Starfish's design choices read well through this lens. The push pacemaker exists to reduce the variance of round duration under stress. The DAC-on-DAG construction removes a source of variance in availability certification. The shard-based payload push reduces the bandwidth variance as the validator set grows. Even the extra commit round is, in part, a variance trade: a slightly higher mean latency bought in exchange for a tighter distribution under load.

Commit latency: Mysticeti (blue) vs Starfish (green). The top panel plots p50, p90, and p99 over time. For example, p99 means that 99% of observations are at or below that line, and 1% are above it. The main signal is the tail: The median improves a bit, but the p99 improves much more: roughly 486 ms → 312 ms. The tighter ECDF curve confirms the robustness story: fewer slow commits, not just a better average.
Transaction commit latency: Mysticeti (blue) vs Starfish (green).
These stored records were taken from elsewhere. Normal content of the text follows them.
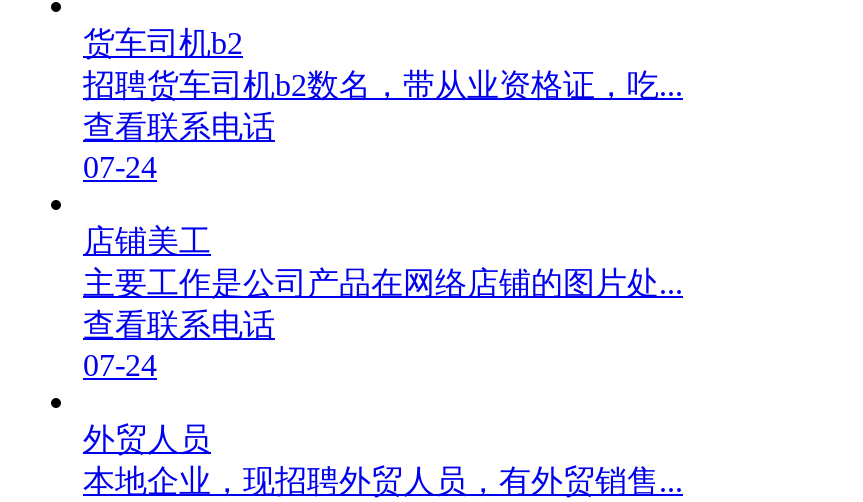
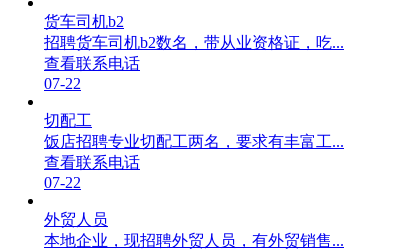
- 07-24
+ 07-22

- 店铺美工
- 主要工作是公司产品在网络店铺的图片处...
+ 切配工
+ 饭店招聘专业切配工两名，要求有丰富工...

- 07-24
+ 07-22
As expected, the median and p90 move up slightly; p99 moves down. Starfish adds an availability step before sequencing, so the ordinary clean case pays a small additional cost. But the slow cases improve.

Low variance is the design goal that keeps showing up under the hood, and it is the right goal for a ledger that is meant to be robust rather than merely impressive on a benchmark slide.

Some Continuity

There is a continuity here that I like. The original IOTA Tangle had a cooperative intuition: participation meant helping the ledger grow. A new transaction did not merely ask the network to accept it; it also approved previous transactions. The mechanism is very different from modern BFT consensus, but the underlying instinct is recognizable.

The honest move is to help the network advance.

Starfish gives that instinct a Byzantine-fault-tolerant form. Validators do not just propose their own blocks. They help keep others synchronized. They acknowledge availability. They carry forward the causal evidence that the system needs to make progress.

This is also why the DAG matters. In a chain, the structure mostly tells you what came next. In a DAG, the structure also tells you what was known, by whom, and when. Starfish uses that extra information not only for ordering, but for availability and liveness.

Real-World Consensus

Mainnet launch is the operational milestone. The deeper milestone is that this design has moved from paper and test environments into the kind of setting where the tradeoffs matter. Real validator networks are uneven. They are geographically distributed. They have heterogeneous machines, variable links, transient delays, and occasional bad behavior. Consensus protocols are not judged only by how they behave in the clean case. They are judged by how they degrade, how they recover, and how much useful work they can keep doing while conditions are imperfect.

Starfish is built around that reality. It does not pretend dissemination is secondary. It does not hide availability behind a separate abstraction. It does not assume synchronization as a free background condition. It makes these things explicit.

That is why I think Starfish matters – not because it’s simply "faster," although performance matters. It matters because it makes the dissemination story as serious as the safety story.

And in distributed systems, that is often where the real protocol lives.